Start of Available records

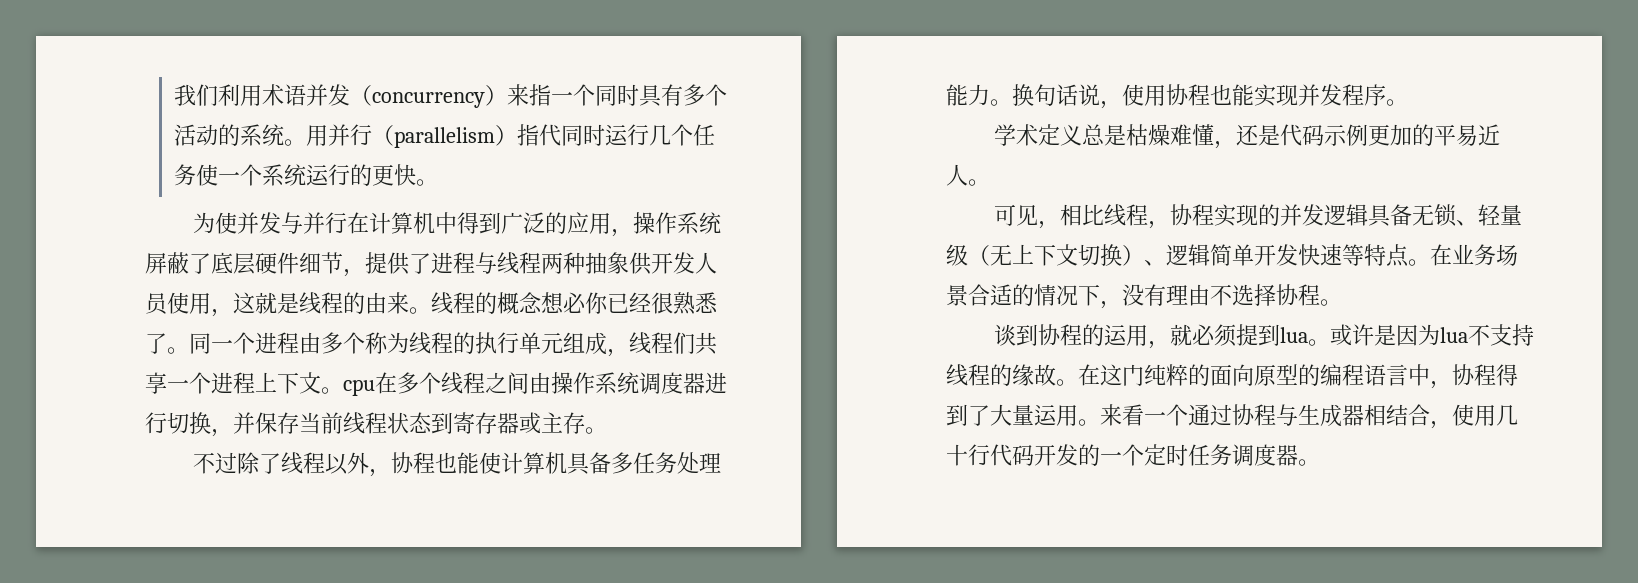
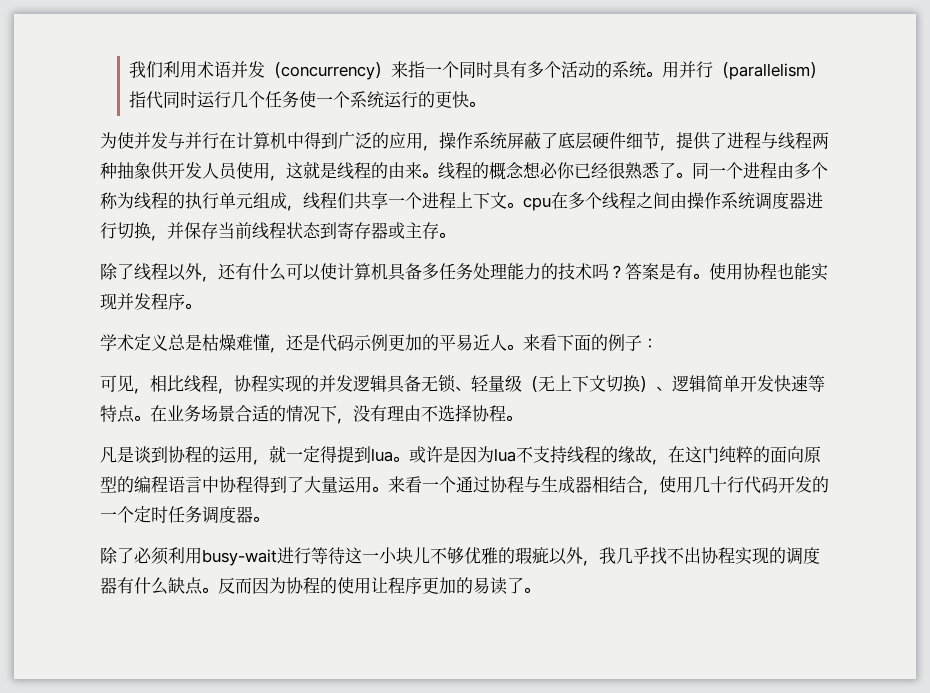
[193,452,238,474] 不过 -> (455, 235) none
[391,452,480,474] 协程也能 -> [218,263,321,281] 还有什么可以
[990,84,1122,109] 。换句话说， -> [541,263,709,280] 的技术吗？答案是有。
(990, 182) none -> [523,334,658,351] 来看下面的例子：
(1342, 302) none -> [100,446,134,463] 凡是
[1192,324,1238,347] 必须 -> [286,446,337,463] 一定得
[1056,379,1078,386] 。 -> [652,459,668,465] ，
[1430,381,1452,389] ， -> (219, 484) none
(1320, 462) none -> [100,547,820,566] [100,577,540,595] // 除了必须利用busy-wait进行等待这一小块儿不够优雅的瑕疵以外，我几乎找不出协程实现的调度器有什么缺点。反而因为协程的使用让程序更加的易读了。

End of Available records

Look above for the line with "[391,452,480,474] 协程也能 ->" and the line with "[1192,324,1238,347] 必须 ->". Retype those two lines and every line between them exactly, adding nothing.

[391,452,480,474] 协程也能 -> [218,263,321,281] 还有什么可以
[990,84,1122,109] 。换句话说， -> [541,263,709,280] 的技术吗？答案是有。
(990, 182) none -> [523,334,658,351] 来看下面的例子：
(1342, 302) none -> [100,446,134,463] 凡是
[1192,324,1238,347] 必须 -> [286,446,337,463] 一定得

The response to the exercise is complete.